He was at the coroner’s office 37 years.
Adelson said to me, “The only violent natural death is lightning, you follow?”
I didn’t.
He said lightning — the electric charge — zaps you immediately. You die by “lightning.” If you drown or get hit by a tornado, you don’t die by “tornado” or “drowning.” You die of more arcane causes.
Adelson said, “I don’t remember my mother’s labor pains, but you’re born in someone else’s pain — your mother’s — and you die in your own.”
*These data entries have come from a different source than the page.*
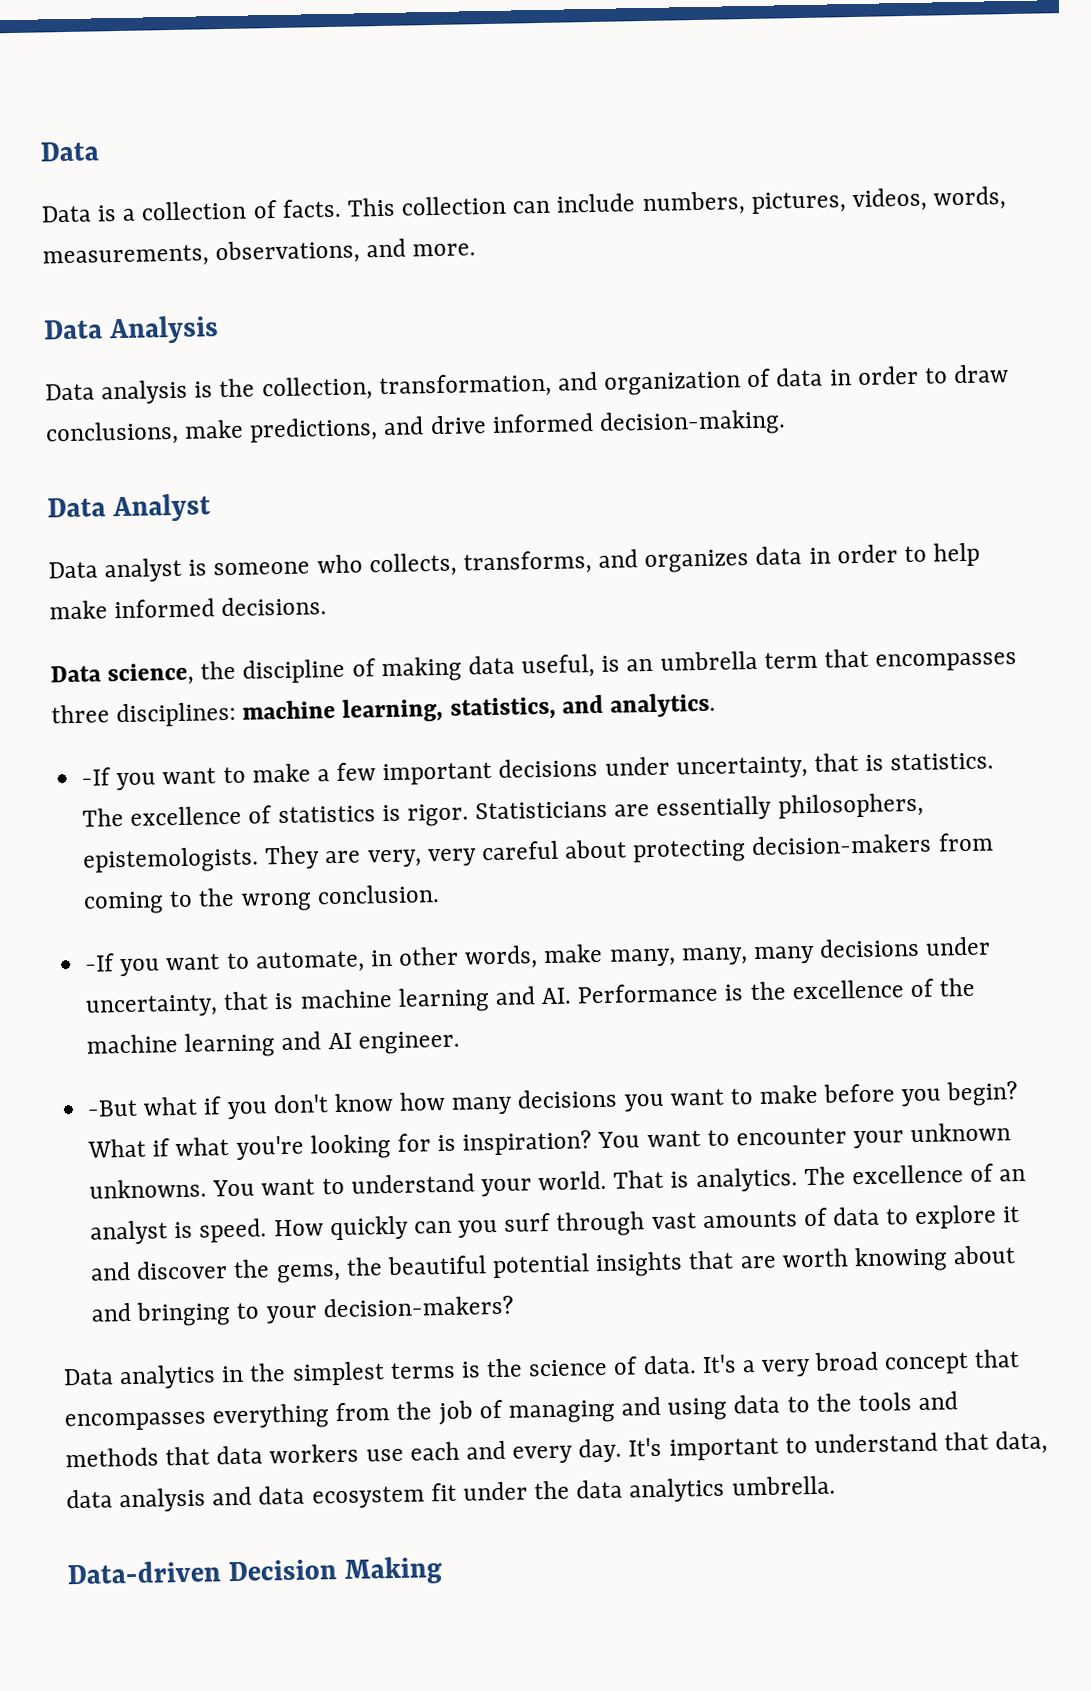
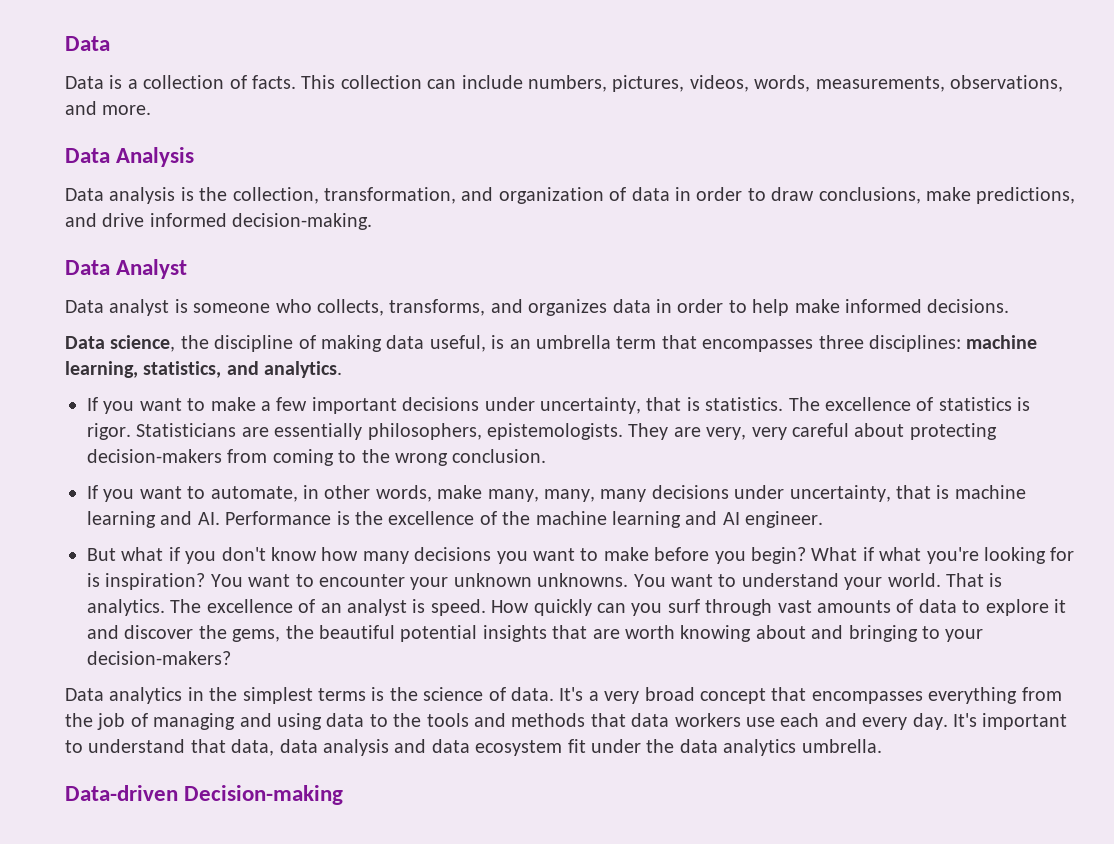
[81,767,112,786] -If -> [87,397,98,411] If
[84,953,116,972] -If -> [87,485,98,499] If
[87,1099,139,1117] -But -> [87,548,116,561] But
[228,1556,444,1585] Decision Making -> [184,785,344,805] Decision-making

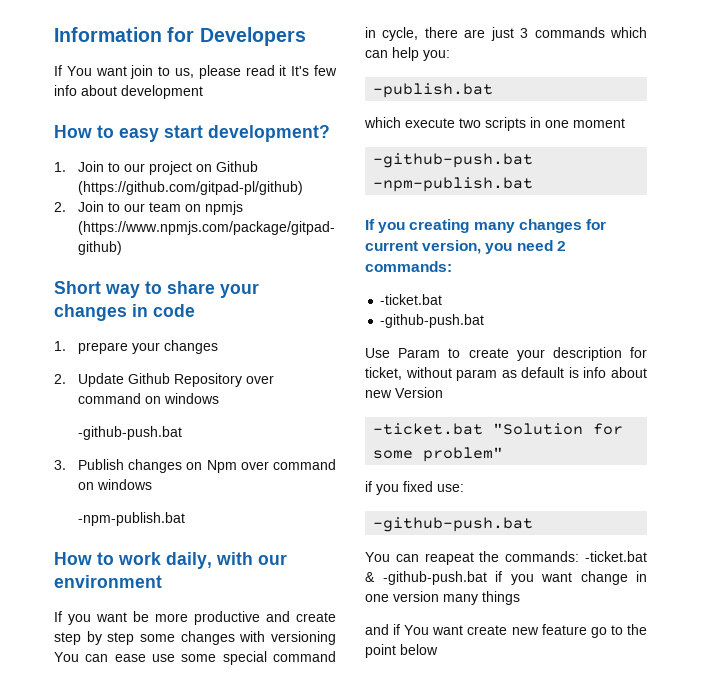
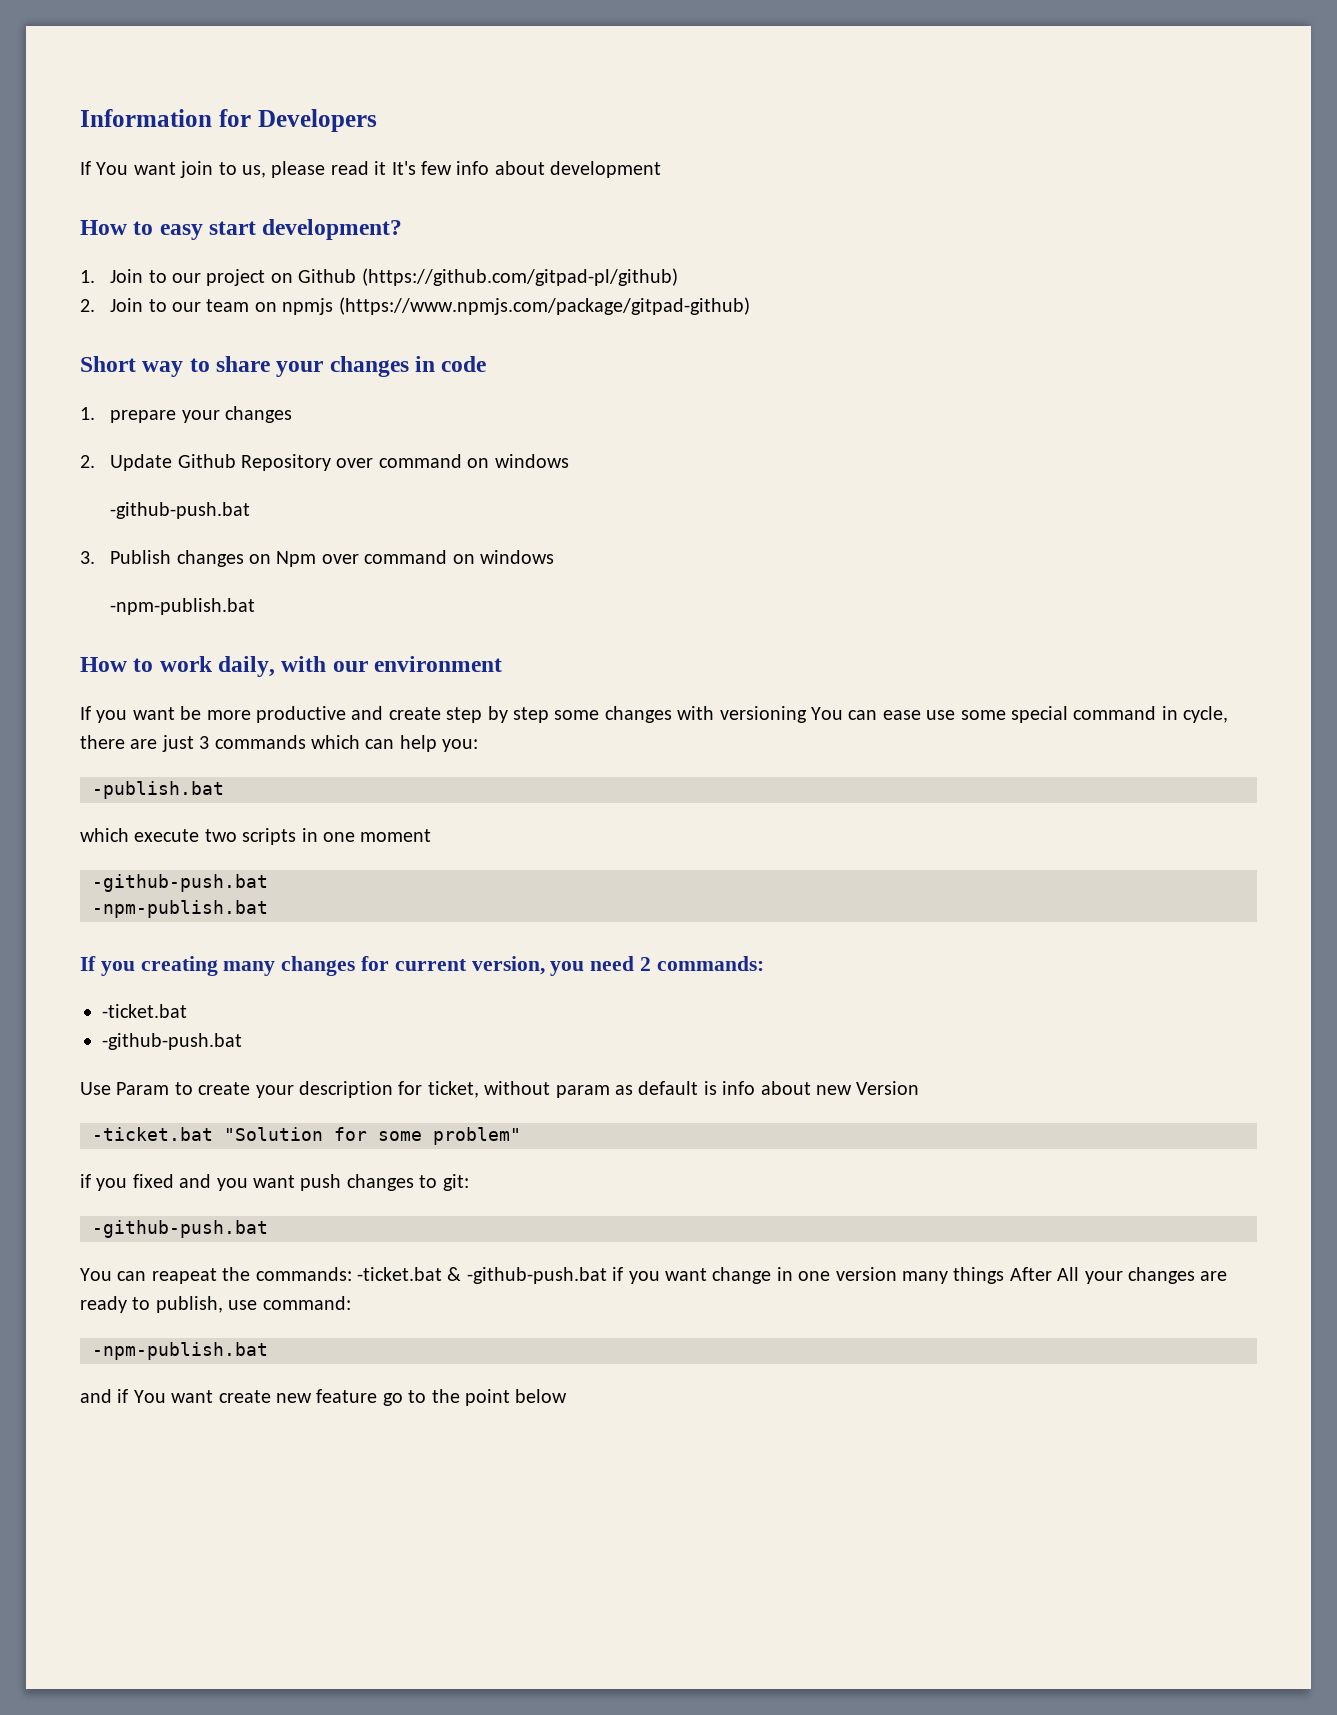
[437,484,464,492] use: -> [179,1174,469,1191] and you want push changes to git:
(520, 598) none -> [1009,1267,1228,1284] [80,1296,351,1313] [92,1342,268,1360] After All your changes are ready to publish, use command: // -npm-publish.bat

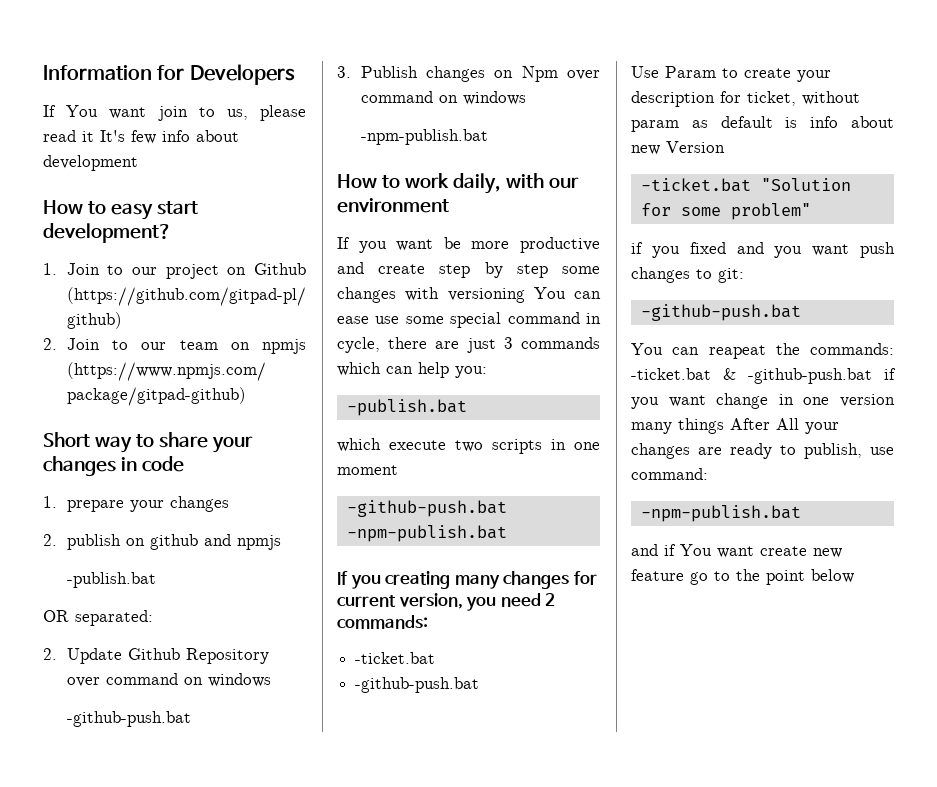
(292, 414) none -> [43,534,281,550] [66,572,156,588] [43,610,153,626] // 2. publish on github and npmjs // -publish.bat // OR separated:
He liked to quote Shakespeare.
Coroner / Shakespeare / bowtie / Harvard grad / Jew.
Interesting.
Dr. Lester Adelson. He even wrote an article for the New England Journal of Medicine (Feb. 4, 1960) about the various deaths in Hamlet. Claudius poured poison into the ear of Hamlet’s father.
Adelson wrote: “When one considers the sensitivity of the human ear, including the external auditory canal and the eardrum, it appears difficult to accept the proposition that a drug can be poured into the ear of a sleeper without arousing him, as the Ghost asks one to believe.”
“If the elder Hamlet’s eardrum had been perforated . . . ”
Adelson retired from the coroner’s office in 1987. He died at 91 in 2006.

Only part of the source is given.